Nous connaissons une ère de violence gratuite

Le déclin de la moralité d’aujourd’hui est depuis longtemps un grave sujet de préoccupation.

Si l’art et les divertissements reflètent notre culture, alors nous vivons une époque franchement effrayante. Nous connaissons une ère de violence gratuite.

Nous pouvons provoquer une destruction cataclysmique, sans posséder les valeurs morales capables de la tenir en échec.

C’est une époque de massacres insensés, d’avidité sans limite. Le cynisme est si profond que même le concept de morale provoque souvent un ricanement sarcastique. Depuis les livres enseignant que l’homme est un animal jusqu’à la disparition des écoles religieuses, les matérialistes et les pseudo autorités des sciences du mental ont participé à instaurer un climat social et académique hostile à la moralité.

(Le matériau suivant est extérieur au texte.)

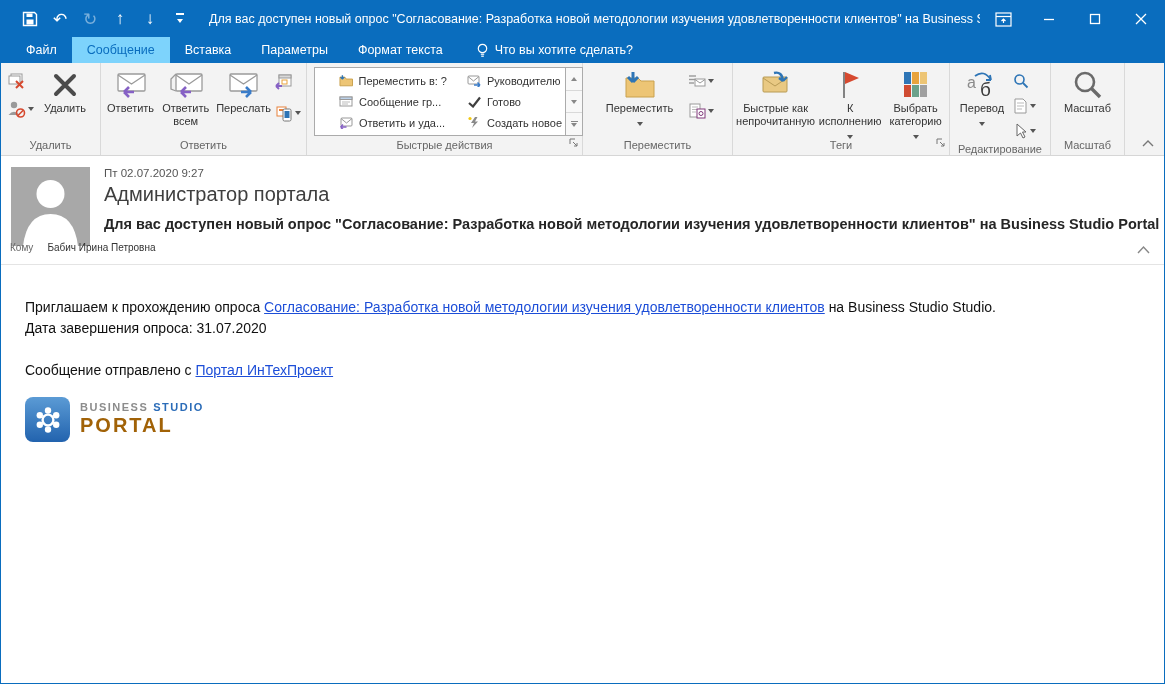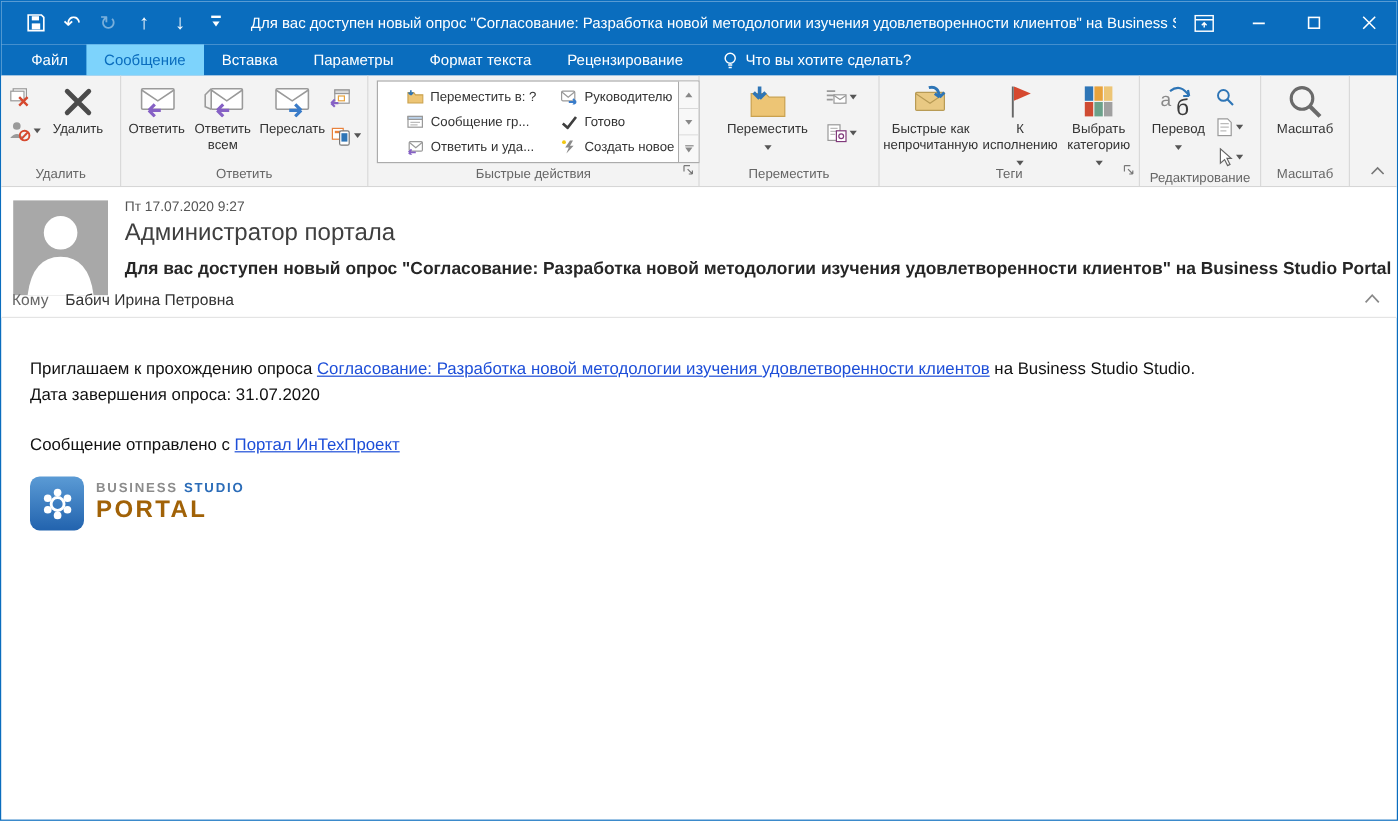--- a/index.html
+++ b/index.html
@@ -136,7 +136,6 @@
     <div class="tab">Вставка</div>
     <div class="tab">Параметры</div>
     <div class="tab">Формат текста</div>
-    <div class="tab">Рецензирование</div>
     <div class="tellme">
       <svg width="13" height="15" viewBox="0 0 13 15">
           <circle cx="6.5" cy="5.5" r="4.2" fill="none" stroke="#fff" stroke-width="1.2"></circle>

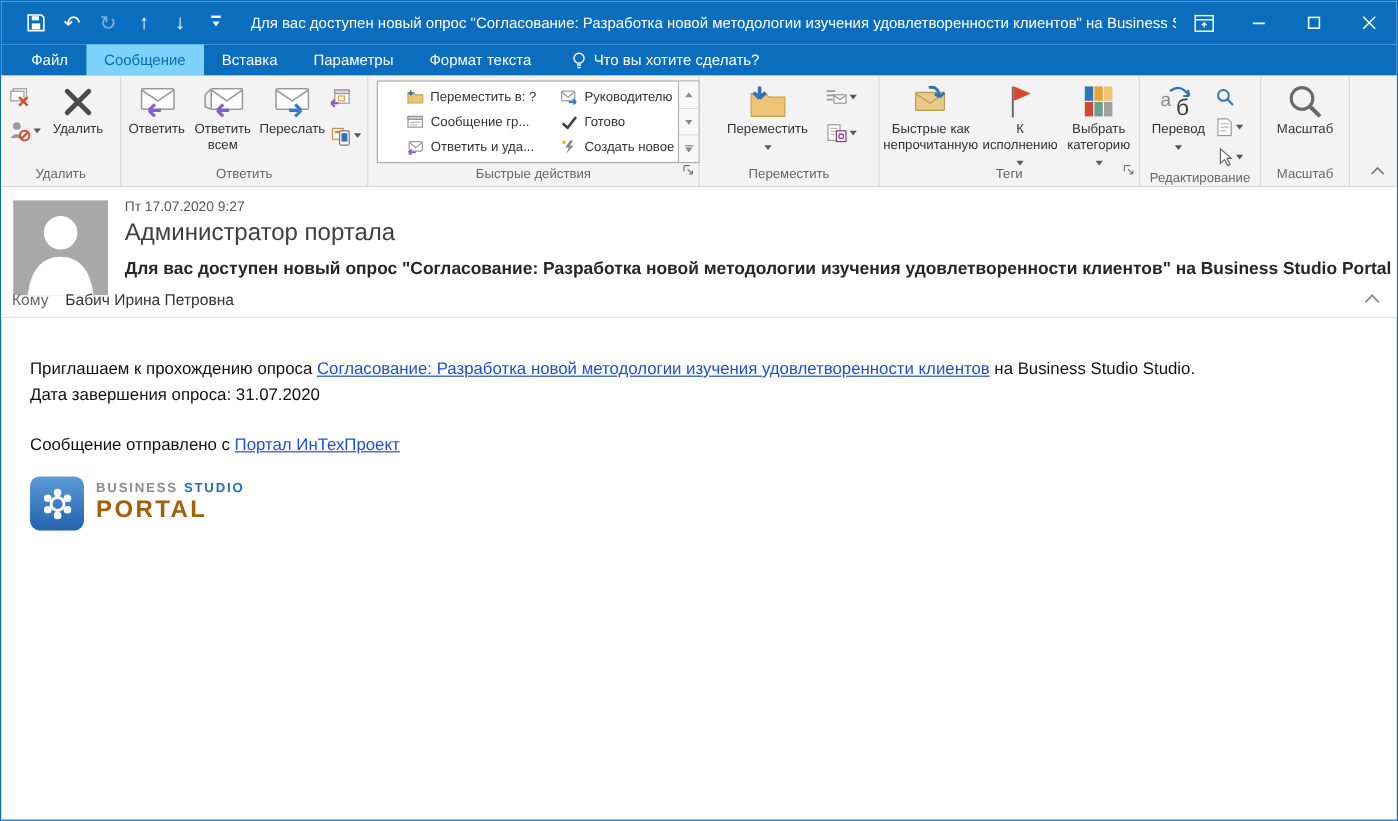--- a/index.html
+++ b/index.html
@@ -465,7 +465,7 @@
           <path d="M12 79 q4 -32 27.5 -32 q23.5 0 27.5 32 z" fill="#fff"></path>
         </svg>
     </div>
-    <div class="mh-date">Пт 17.07.2020 9:27</div>
+    <div class="mh-date">Пт 02.07.2020 9:27</div>
     <div class="mh-sender">Администратор портала</div>
     <div class="mh-subject">Для вас доступен новый опрос "Согласование: Разработка новой методологии изучения удовлетворенности клиентов" на Business Studio Portal</div>
     <div class="mh-to">

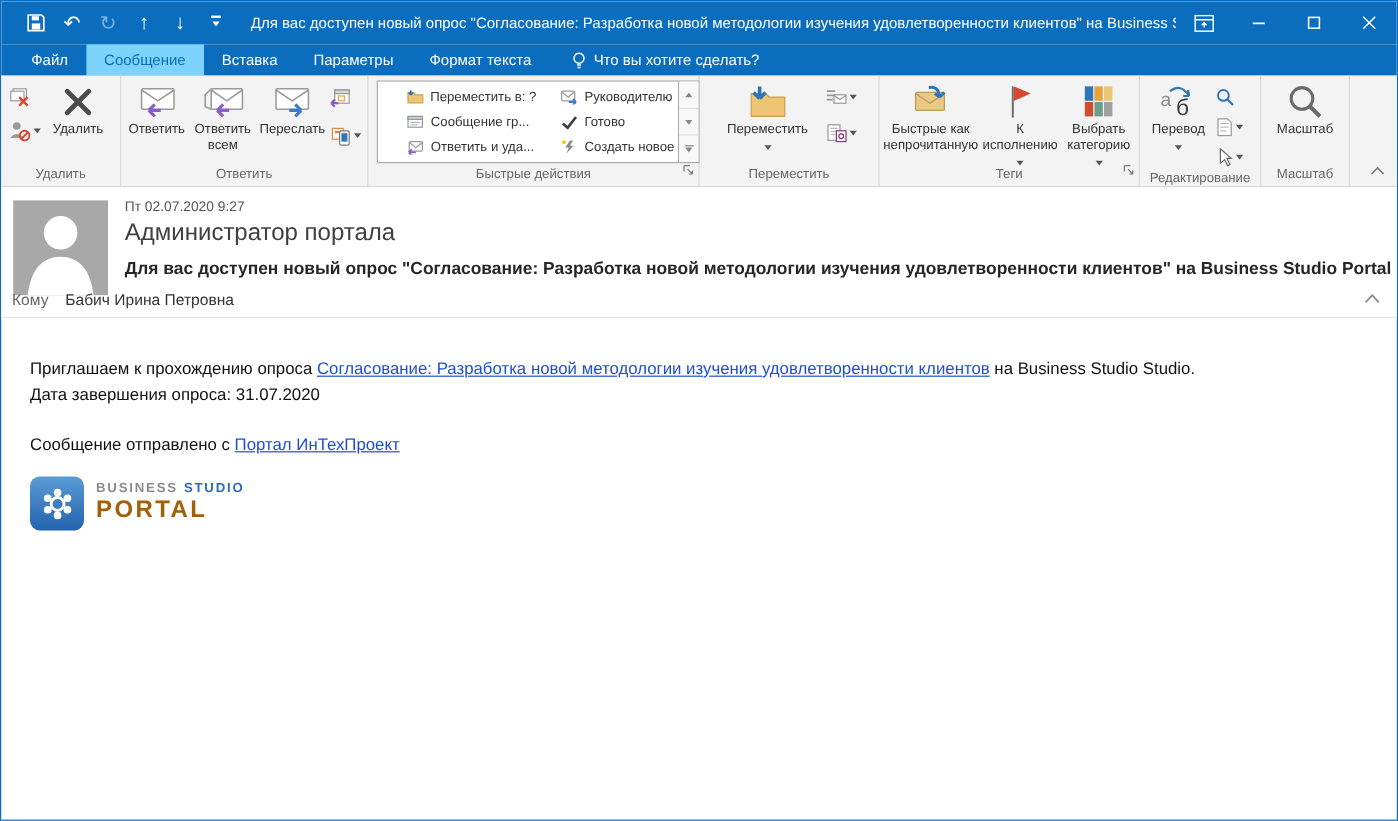--- a/index.html
+++ b/index.html
@@ -56,7 +56,7 @@
   .mh-date { position:absolute; left:103px; top:11px; font-size:11.5px; color:#555; }
   .mh-sender { position:absolute; left:103px; top:27px; font-size:20px; color:#3f3f3f; font-weight:400; }
   .mh-subject { position:absolute; left:103px; top:60px; font-size:14.5px; color:#262626; font-weight:700; white-space:nowrap; }
-  .mh-to { position:absolute; left:9px; top:86px; font-size:13px; color:#333; }
+  .mh-to { position:absolute; left:9px; top:86px; font-size:10px; color:#333; }
   .mh-to .to-label { color:#666; margin-right:14px; }
   .mh-collapse { position:absolute; right:14px; top:84px; }
   .mh-divider { position:absolute; left:0; right:0; bottom:0; height:1px; background:#e4e4e4; }

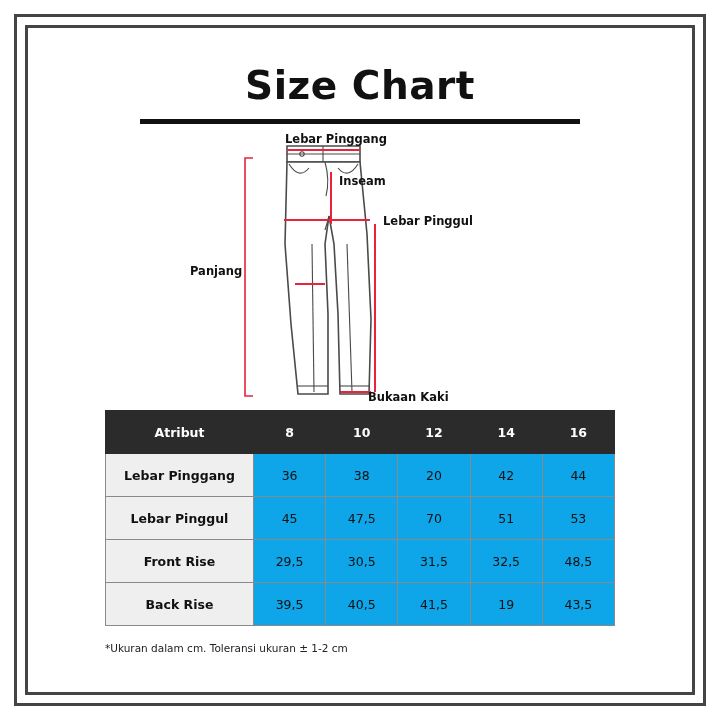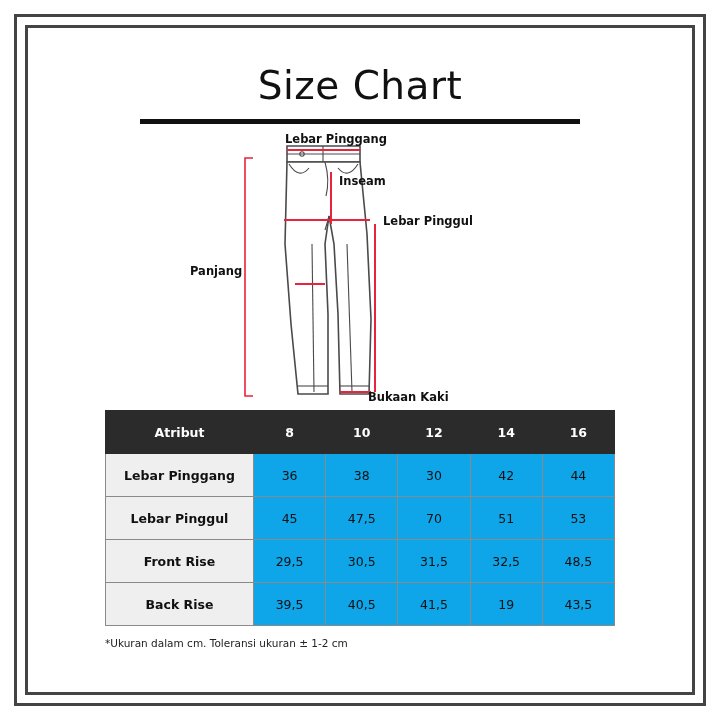--- a/index.html
+++ b/index.html
@@ -51,7 +51,7 @@
   .title {
     text-align: center;
     font-size: 39px;
-    font-weight: normal;
+    font-weight: bold;
     letter-spacing: 0.5px;
     margin-top: 23px;
     color: #111111;

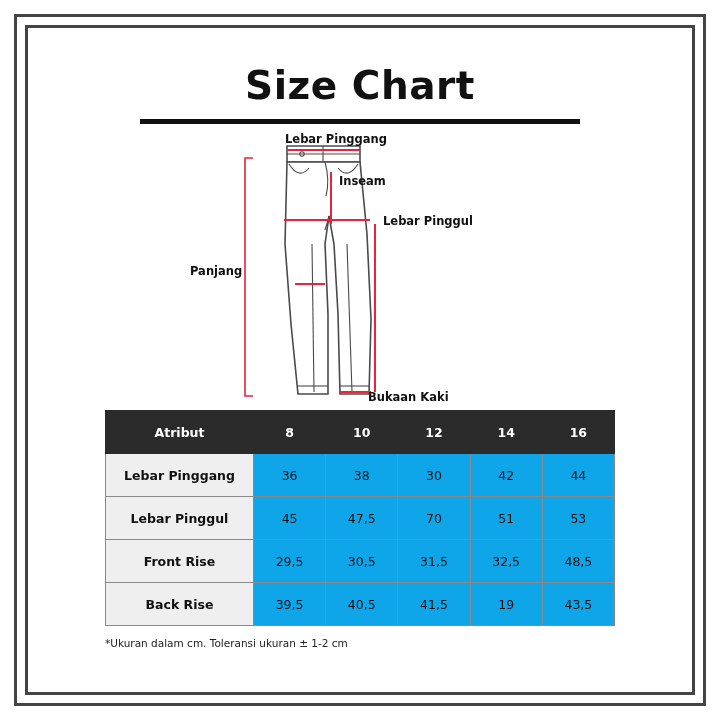--- a/index.html
+++ b/index.html
@@ -240,7 +240,7 @@
             <td class="attr">Lebar Pinggang</td>
             <td class="val">36</td>
             <td class="val">38</td>
-            <td class="val">30</td>
+            <td class="val">20</td>
             <td class="val">42</td>
             <td class="val">44</td>
           </tr>

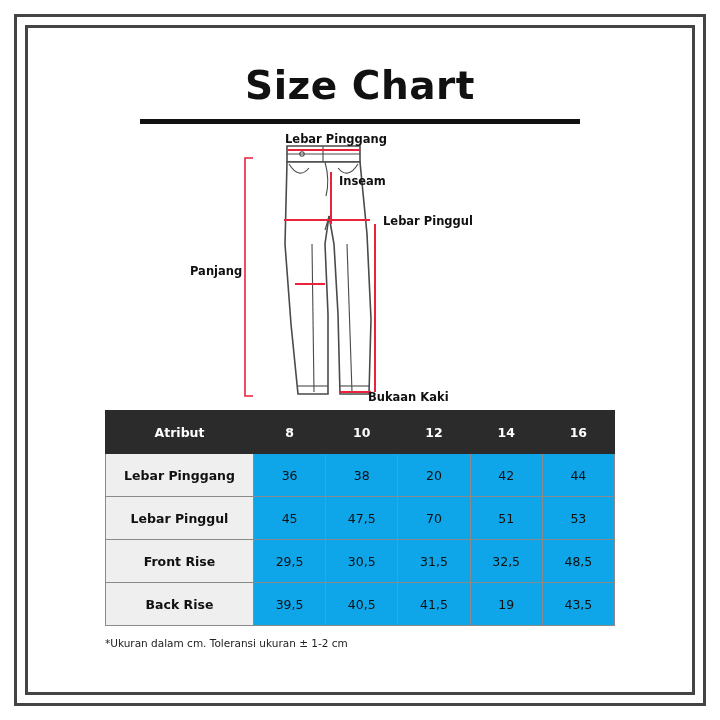--- a/index.html
+++ b/index.html
@@ -125,7 +125,7 @@
   }
   col.attr-col { width: 148px; }
   .footnote {
-    margin-top: 11px;
+    margin-top: 16px;
     font-size: 10.5px;
     color: #222222;
     font-family: "DejaVu Sans", sans-serif;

La vie humaine est perçue comme quelque chose de temporel et d’accidentel.

Mais tout comme les anciennes cultures avaient besoin de s’appuyer sur un code moral pour survivre, la nôtre en a désespérément besoin elle aussi.

Au vu des taux de criminalité, de divorces, de propagation de la drogue et de la perte de confiance envers nos gouvernements, on peut prédire que les graines de graves troubles sociaux ont été semés.

À moins que cela ne soit contrebalancé par un effort proportionnel, lequel rétablirait les valeurs traditionnelles.

Dès 1980, Ron Hubbard était particulièrement conscient de cette situation. Il observait que notre monde moderne souffrait de l’absence d’un code moral adapté à notre société plus rapide, plus hautement spécialisée et plus pragmatique.

On a abandonné les anciennes valeurs, sans les remplacer.

Nombre de gens se sont alors rapidement enlisés dans les sables mouvants des changements sociaux. De plus, les codes moraux du passé reposaient sur la religion. Ils exigeaient une foi que peu de gens peuvent trouver en cette ère d’églises désertées.

Ron Hubbard poursuivant ses recherches un domaine religieux. Mais il s’efforçait toujours d’apporter des solutions au monde, mû par un simple souci humanitaire. En l’occurrence, et sans réel rapport avec ses écrits religieux – L’Église de Scientologie disposait déjà de son code moral et éthique – il comprit la nécessité d’un code moral non religieux.

Il écrivit donc Le Chemin du bonheur. Il s’agit du premier code moral entièrement fondé sur le bon sens et de nature non religieuse. Il ne fait appel qu’au sens commun du lecteur, homme, femme ou enfant.